* Your task
Wherever the string "shipping" turns up in the data, copy the whole line.

* Data records
--*--

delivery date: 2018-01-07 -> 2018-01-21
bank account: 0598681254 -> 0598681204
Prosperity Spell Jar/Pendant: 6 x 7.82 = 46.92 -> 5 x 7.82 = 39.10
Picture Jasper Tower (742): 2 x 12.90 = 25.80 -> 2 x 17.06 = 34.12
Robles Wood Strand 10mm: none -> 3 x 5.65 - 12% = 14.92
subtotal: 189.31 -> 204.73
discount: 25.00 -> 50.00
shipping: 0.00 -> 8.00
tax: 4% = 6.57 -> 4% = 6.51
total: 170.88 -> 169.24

--*--

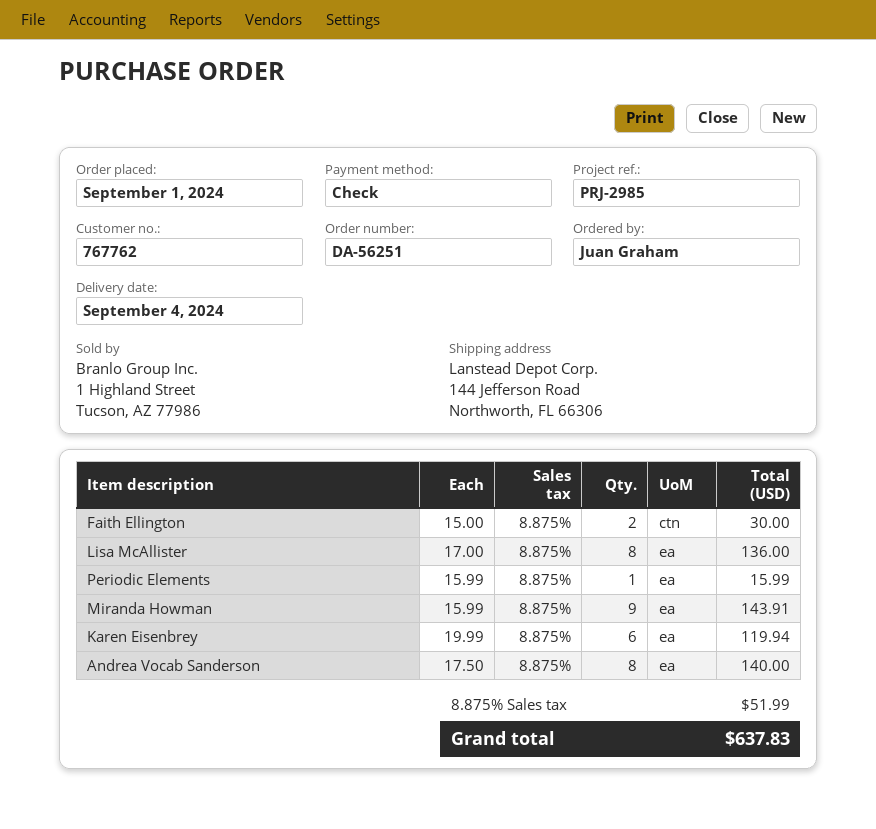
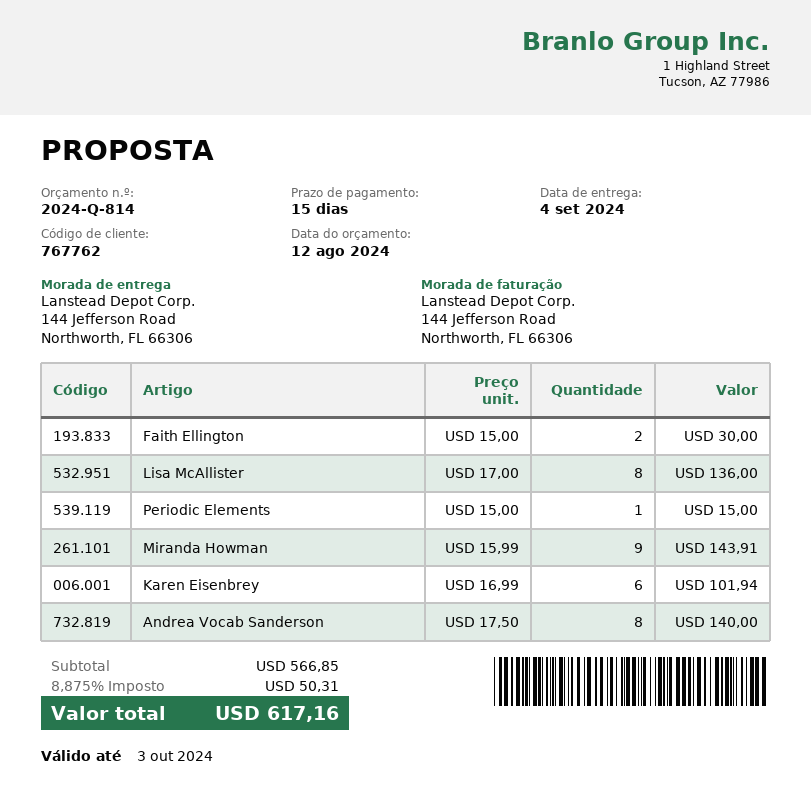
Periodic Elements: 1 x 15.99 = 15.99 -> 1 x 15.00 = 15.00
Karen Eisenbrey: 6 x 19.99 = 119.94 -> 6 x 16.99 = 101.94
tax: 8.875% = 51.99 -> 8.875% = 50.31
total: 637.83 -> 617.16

--*--

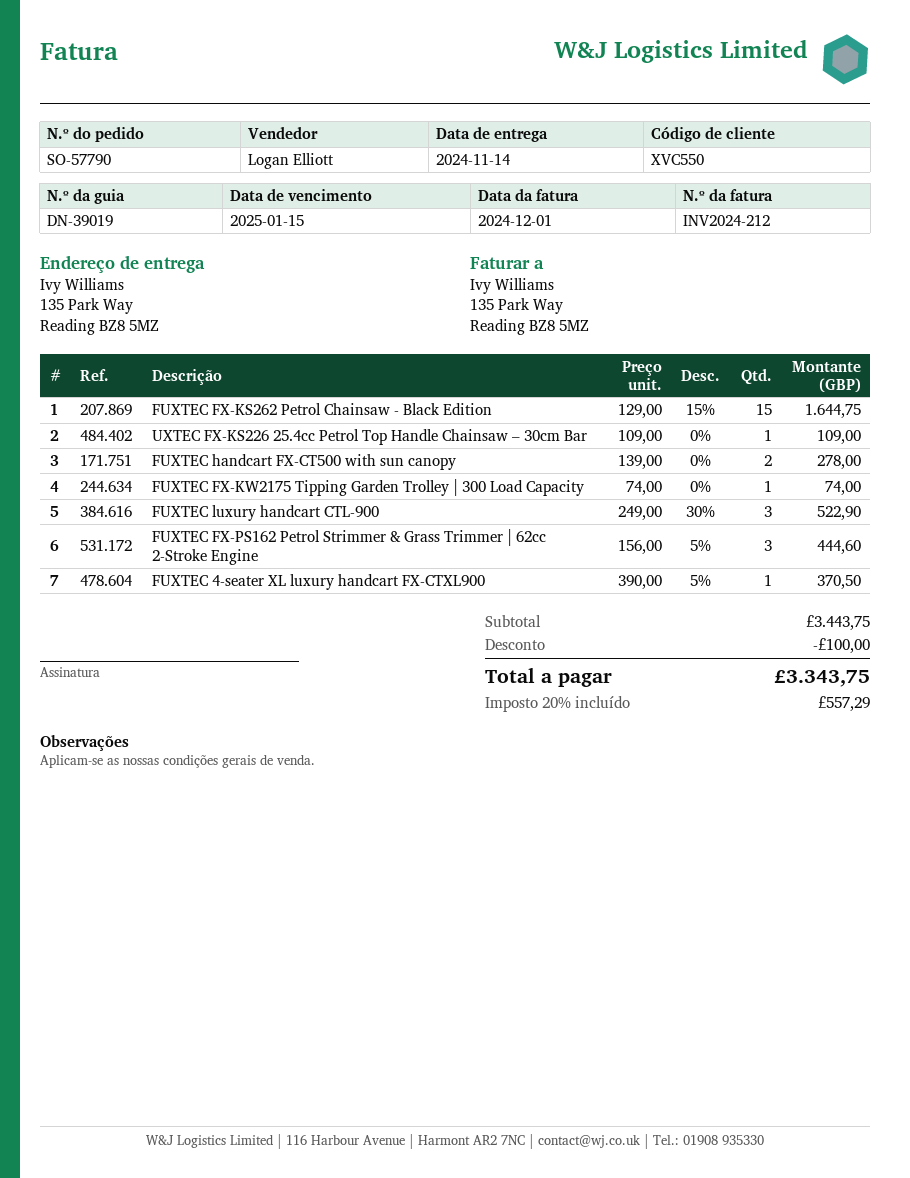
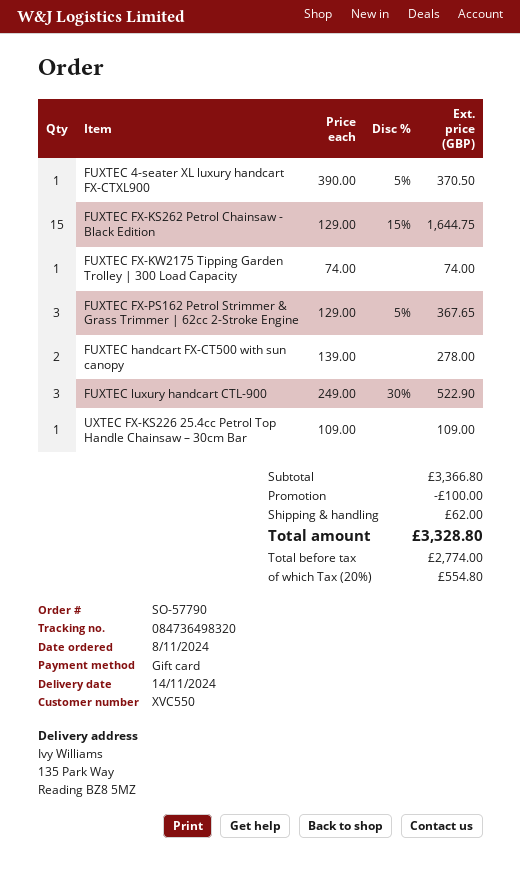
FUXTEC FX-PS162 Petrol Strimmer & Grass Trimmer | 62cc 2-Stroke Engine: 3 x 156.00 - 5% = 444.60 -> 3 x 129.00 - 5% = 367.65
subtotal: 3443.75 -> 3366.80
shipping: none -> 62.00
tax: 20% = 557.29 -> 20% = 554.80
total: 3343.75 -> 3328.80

--*--

* Task result
shipping: 0.00 -> 8.00
shipping: none -> 62.00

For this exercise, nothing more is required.